Bilmiyorum farkında mısınız, piyasalara bir sükûnet geldi. Neredeyse “alışmıştık” diyebileceğimiz bir çırpınma hali yerini daha sakin bir iklime bırakmış gibi görünüyor. Alışmıştık demem boşuna değil. Geçtiğimiz iki yılı aşkın süreyi yoğun belirsizlik ortamında geçirdik. Bir yanda bizim seçim telaşlarımızın ürettiği yoğun sis yüklü bir atmosferde yaşadık. Bir yanda da dışarıda kemer sıkma- parasal genişleme politikaları arasındaki salınımın yarattığı türbülanslardan geçtik. Çoğu zaman koyu karamsarlıklar egemen oldu. Kimi zamanda nafile rallilerin kısa süren coşkuları yaşandı. Bütün bunlar aktörleri fazlasıyla yordu. Riskten kaçar hale geldiler. Son bir ay içinde bu koşullar değişti. Bütünüyle ortadan kalkmasa da belirsizlikler bir miktar azaldı. İktisadi iklim de biraz yumuşamış gibi görünüyor. 

Yumuşama görüntüsünün altında belirsizlik üreten unsurların bir kısmının etkisini kaybetmesi yatıyor. Belirsizlik üreten etkenlerin başında peş peşe gelen seçimlerin yarattığı siyasi belirsizlik geliyor. Kolay değil, Türkiye söz konusu dönemde yerel yönetim, seçimi, genel seçim, Cumhurbaşkanlığı seçimi ve son halkada hiç alışık olmadığı şekilde yenilenen bir seçimle pek de sık görülmeyecek bir seçim maratonunu tamamladı. Sonucu iyi kötü kestirilse dahi siyasi seçim süreçleri hep belirsizlik ve risk üretir. Kim iktidar olacak sorusu bile kendi başına bir belirsizlik unsurudur. Seçim sonucu az çok kestirilse dahi seçim sonrasında yönetici kadroların, özellikle de ekonomi yönetiminin kimlerden oluşacağı soruları belirsizlik yaratır. Aktörler haklı olarak bunu risk olarak algılarlar. İktidarın değişme olasılığı varsa belirsizlik daha da koyulaşır, risk algısı büyür, herkes pozisyonunu buna göre ayarlamaya çalışır. Türbülans değilse de ufak çaplı bir fırtına oluşabilir. 

Dikkat ederseniz son seçim bu soruların cevabını ortaya çıkarttı. Seçim maratonuna noktayı koyan seçimin ardından siyasi belirsizlik büyük ölçüde azaldı. Günlük hayatımızı esir almış olan siyasi gerilim yumuşadı. Risk algısı geriledi.
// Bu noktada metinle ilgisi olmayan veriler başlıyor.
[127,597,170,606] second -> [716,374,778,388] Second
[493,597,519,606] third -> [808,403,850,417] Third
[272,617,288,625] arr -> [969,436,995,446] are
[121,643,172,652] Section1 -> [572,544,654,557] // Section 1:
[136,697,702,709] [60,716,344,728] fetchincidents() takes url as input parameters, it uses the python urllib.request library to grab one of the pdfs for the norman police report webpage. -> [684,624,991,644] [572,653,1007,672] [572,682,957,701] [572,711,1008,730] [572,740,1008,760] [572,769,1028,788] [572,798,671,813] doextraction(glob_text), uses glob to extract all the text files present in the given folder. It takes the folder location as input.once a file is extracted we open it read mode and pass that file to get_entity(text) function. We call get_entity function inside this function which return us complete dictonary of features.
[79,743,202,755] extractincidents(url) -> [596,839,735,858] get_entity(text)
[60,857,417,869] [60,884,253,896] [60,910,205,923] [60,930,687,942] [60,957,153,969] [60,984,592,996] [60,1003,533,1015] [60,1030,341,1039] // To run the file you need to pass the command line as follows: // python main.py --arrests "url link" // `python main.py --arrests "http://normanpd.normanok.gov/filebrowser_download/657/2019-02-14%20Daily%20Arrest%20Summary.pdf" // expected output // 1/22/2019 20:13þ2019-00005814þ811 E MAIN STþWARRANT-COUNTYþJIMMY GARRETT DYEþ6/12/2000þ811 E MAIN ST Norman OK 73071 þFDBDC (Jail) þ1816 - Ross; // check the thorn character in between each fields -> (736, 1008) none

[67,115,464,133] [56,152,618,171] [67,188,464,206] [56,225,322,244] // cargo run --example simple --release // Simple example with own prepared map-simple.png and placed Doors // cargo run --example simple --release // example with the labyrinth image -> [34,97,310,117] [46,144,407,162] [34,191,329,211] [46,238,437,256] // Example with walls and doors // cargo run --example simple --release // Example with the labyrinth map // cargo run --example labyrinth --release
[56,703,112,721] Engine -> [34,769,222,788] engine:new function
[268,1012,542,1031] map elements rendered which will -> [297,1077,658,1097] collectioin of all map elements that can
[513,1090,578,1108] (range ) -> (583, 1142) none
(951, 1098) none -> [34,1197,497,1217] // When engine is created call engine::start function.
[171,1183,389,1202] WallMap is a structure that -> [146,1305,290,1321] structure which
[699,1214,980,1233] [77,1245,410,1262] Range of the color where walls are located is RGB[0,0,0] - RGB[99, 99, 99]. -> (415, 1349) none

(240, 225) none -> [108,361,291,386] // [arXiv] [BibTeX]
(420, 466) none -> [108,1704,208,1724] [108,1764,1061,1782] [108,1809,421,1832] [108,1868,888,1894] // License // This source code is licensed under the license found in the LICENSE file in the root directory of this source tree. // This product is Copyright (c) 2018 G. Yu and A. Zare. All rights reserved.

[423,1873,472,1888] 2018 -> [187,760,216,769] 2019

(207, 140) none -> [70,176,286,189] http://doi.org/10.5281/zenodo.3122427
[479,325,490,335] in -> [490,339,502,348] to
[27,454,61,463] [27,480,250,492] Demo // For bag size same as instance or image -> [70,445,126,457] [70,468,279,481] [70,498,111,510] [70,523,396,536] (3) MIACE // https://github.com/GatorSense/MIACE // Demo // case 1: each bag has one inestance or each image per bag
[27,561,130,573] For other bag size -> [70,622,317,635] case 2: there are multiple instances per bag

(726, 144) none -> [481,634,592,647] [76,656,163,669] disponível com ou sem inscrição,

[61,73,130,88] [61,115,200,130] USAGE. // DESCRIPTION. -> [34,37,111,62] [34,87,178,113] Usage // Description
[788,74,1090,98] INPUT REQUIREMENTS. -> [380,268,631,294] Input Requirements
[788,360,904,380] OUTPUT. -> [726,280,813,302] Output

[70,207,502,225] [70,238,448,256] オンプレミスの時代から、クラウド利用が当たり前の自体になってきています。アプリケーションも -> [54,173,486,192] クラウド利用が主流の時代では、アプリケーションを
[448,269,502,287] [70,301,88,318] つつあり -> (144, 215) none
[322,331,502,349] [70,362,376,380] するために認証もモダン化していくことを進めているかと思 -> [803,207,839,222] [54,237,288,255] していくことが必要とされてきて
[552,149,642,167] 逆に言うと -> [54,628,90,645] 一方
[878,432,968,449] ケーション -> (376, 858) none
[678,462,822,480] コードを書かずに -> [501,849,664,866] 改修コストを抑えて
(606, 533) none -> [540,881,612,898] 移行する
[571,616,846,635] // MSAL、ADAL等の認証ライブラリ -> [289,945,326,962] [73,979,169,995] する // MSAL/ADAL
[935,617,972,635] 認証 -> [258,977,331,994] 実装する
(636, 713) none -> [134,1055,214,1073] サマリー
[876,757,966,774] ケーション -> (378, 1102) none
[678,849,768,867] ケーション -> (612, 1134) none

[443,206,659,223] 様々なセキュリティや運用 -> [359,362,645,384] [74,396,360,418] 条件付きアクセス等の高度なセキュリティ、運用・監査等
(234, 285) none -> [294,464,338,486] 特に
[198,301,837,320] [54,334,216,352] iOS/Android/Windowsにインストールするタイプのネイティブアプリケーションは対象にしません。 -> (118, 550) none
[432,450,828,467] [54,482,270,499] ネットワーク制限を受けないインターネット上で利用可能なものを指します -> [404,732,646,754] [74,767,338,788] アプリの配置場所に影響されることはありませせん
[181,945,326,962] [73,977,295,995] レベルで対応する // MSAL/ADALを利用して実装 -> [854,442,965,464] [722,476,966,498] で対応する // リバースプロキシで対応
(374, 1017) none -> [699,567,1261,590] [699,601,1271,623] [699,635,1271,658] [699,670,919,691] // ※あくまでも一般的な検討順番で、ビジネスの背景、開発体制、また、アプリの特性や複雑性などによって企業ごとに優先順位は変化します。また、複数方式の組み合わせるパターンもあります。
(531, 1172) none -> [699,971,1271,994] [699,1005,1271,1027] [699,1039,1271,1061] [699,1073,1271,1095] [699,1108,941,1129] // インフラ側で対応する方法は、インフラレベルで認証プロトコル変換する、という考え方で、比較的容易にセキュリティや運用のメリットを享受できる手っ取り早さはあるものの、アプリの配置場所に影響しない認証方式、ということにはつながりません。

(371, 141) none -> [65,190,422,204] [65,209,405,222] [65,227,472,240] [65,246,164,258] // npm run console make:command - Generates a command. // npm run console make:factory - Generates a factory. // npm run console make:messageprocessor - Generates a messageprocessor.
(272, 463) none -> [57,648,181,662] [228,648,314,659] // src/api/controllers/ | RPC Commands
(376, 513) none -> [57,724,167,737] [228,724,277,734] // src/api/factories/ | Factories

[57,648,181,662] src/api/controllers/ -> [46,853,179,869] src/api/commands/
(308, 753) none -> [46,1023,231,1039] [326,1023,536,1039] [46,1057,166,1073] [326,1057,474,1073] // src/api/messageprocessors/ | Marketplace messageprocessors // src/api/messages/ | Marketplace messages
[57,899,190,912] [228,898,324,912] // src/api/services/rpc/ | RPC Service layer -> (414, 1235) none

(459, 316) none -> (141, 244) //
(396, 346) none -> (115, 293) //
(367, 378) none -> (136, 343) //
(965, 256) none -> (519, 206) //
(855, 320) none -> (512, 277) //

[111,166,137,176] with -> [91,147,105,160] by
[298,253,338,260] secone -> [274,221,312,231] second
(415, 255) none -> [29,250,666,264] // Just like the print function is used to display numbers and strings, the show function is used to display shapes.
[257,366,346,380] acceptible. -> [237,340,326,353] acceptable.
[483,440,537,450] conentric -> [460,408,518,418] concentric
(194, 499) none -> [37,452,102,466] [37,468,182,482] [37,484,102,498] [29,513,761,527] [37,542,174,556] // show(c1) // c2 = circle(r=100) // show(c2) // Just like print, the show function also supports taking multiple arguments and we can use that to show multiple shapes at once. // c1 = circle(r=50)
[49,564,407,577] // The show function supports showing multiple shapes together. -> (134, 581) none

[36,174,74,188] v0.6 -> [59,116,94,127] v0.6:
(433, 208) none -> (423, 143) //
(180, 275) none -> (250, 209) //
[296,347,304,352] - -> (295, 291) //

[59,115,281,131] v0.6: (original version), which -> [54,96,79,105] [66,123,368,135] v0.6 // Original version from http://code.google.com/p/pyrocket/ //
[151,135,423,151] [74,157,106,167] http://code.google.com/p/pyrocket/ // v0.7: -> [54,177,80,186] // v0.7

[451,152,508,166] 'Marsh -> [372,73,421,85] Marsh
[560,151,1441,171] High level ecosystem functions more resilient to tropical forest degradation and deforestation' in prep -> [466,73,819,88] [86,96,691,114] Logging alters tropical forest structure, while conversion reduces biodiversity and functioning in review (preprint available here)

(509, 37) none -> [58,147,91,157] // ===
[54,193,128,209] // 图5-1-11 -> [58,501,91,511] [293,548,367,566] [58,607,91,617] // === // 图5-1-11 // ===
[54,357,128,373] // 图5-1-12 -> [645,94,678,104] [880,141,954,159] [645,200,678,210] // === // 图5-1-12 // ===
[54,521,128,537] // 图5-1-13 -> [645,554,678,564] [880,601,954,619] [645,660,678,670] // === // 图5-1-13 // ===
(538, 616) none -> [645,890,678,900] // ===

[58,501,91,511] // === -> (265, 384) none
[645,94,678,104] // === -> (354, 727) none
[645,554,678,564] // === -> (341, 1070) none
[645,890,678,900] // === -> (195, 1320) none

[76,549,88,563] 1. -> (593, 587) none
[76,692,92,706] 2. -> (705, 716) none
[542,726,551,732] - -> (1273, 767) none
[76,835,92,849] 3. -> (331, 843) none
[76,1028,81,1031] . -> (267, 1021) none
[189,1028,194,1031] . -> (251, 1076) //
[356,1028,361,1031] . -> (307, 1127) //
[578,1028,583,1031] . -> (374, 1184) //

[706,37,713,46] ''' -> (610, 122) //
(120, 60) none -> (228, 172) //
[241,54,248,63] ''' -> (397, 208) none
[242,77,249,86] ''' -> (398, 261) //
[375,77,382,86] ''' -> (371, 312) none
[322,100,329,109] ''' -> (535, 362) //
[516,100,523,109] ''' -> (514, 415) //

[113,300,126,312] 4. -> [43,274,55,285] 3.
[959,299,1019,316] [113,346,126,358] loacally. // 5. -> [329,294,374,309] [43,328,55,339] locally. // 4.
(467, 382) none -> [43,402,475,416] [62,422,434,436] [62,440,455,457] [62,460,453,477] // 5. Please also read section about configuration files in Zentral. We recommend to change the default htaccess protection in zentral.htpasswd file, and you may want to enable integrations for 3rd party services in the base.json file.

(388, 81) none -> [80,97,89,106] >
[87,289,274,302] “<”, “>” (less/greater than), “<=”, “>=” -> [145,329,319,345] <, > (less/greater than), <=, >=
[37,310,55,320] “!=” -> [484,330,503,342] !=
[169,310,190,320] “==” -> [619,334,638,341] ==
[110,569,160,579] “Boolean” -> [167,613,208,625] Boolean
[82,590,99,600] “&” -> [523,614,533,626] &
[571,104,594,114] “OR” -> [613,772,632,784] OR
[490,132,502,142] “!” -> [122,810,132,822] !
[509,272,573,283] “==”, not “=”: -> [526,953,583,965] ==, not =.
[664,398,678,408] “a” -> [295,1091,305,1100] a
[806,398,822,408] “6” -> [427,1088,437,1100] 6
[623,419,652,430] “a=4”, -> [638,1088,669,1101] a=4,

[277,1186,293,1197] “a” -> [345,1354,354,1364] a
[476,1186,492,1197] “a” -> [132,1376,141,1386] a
Bunun sonuçları hemen ortaya çıktı. Yüksek risk marjları yüklenmiş olan ulusal mali fiyatlar geriledi. Normalleşme yönünde mesafe alındı. Bütün bunlar içerideki risk unsurlarının bütünüyle ortadan kalktığı anlamına gelmiyor kuşkusuz. Örneğin jeopolitik risk hala duruyor. Bu bağlamda da bir gerileme olduğu belki söylenebilir. Jeopolitik riskin ana unsuru haline gelmiş olan IŞİD’ın eylemini bizim batımıza kaydırmış olması bize dönük riski en azından paylaşılan bir risk haline getirdi. Bu gelişmenin bizim risk algılamamızda bir doz yumuşama yarattığı söylenebilir. Öte yandan, PKK ile olan çatışmanın sürüyor olmasının ciddi bir risk unsuru olarak varlığını koruduğuna da dikkat etmek gerekiyor. 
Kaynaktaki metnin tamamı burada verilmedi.